(Version comparison data)
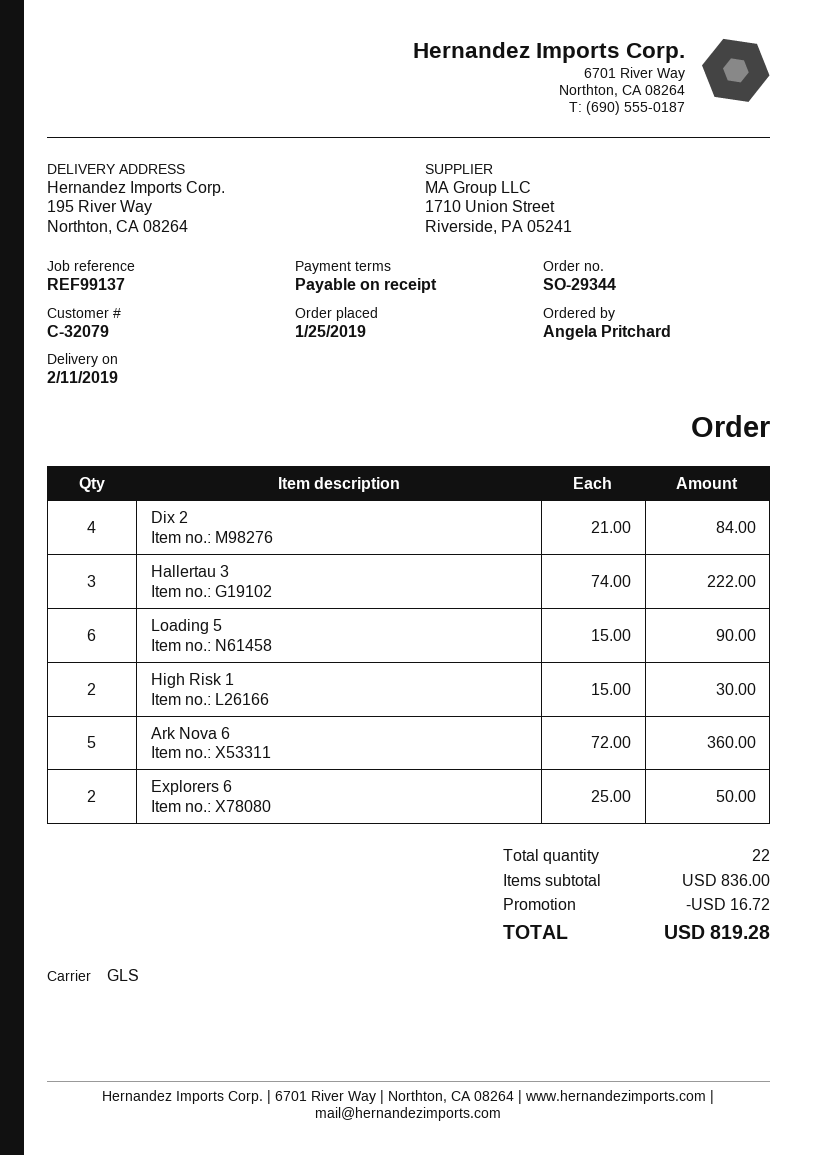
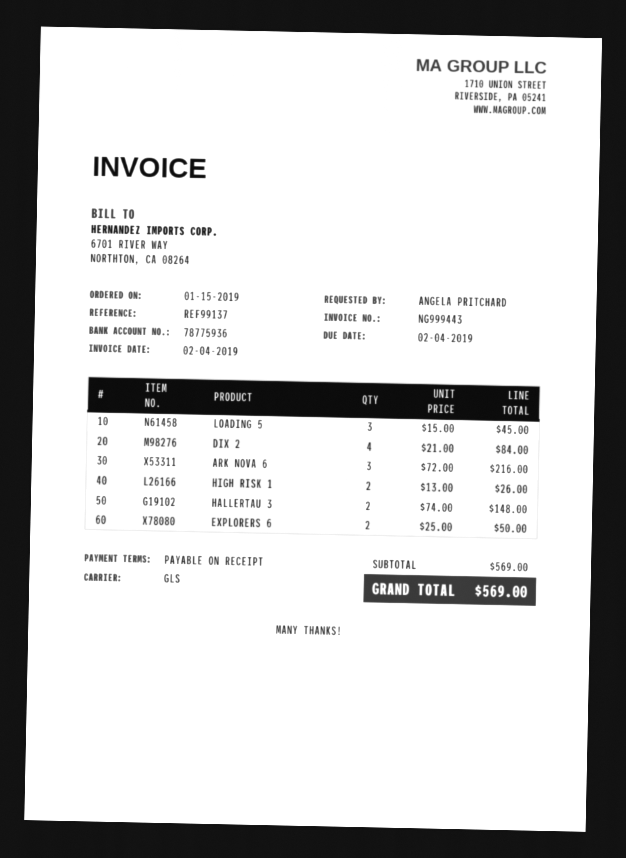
order date: 2019-01-25 -> 2019-01-15
Hallertau 3: 3 x 74.00 = 222.00 -> 2 x 74.00 = 148.00
Loading 5: 6 x 15.00 = 90.00 -> 3 x 15.00 = 45.00
High Risk 1: 2 x 15.00 = 30.00 -> 2 x 13.00 = 26.00
Ark Nova 6: 5 x 72.00 = 360.00 -> 3 x 72.00 = 216.00
subtotal: 836.00 -> 569.00
discount: 16.72 -> none
total: 819.28 -> 569.00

▶ _EXERCISE DETAILS_: A word-for-word copy of the records is needed, one that contains no pictures.

▶ _SOLUTION BELOW_:
order date: 2019-01-25 -> 2019-01-15
Hallertau 3: 3 x 74.00 = 222.00 -> 2 x 74.00 = 148.00
Loading 5: 6 x 15.00 = 90.00 -> 3 x 15.00 = 45.00
High Risk 1: 2 x 15.00 = 30.00 -> 2 x 13.00 = 26.00
Ark Nova 6: 5 x 72.00 = 360.00 -> 3 x 72.00 = 216.00
subtotal: 836.00 -> 569.00
discount: 16.72 -> none
total: 819.28 -> 569.00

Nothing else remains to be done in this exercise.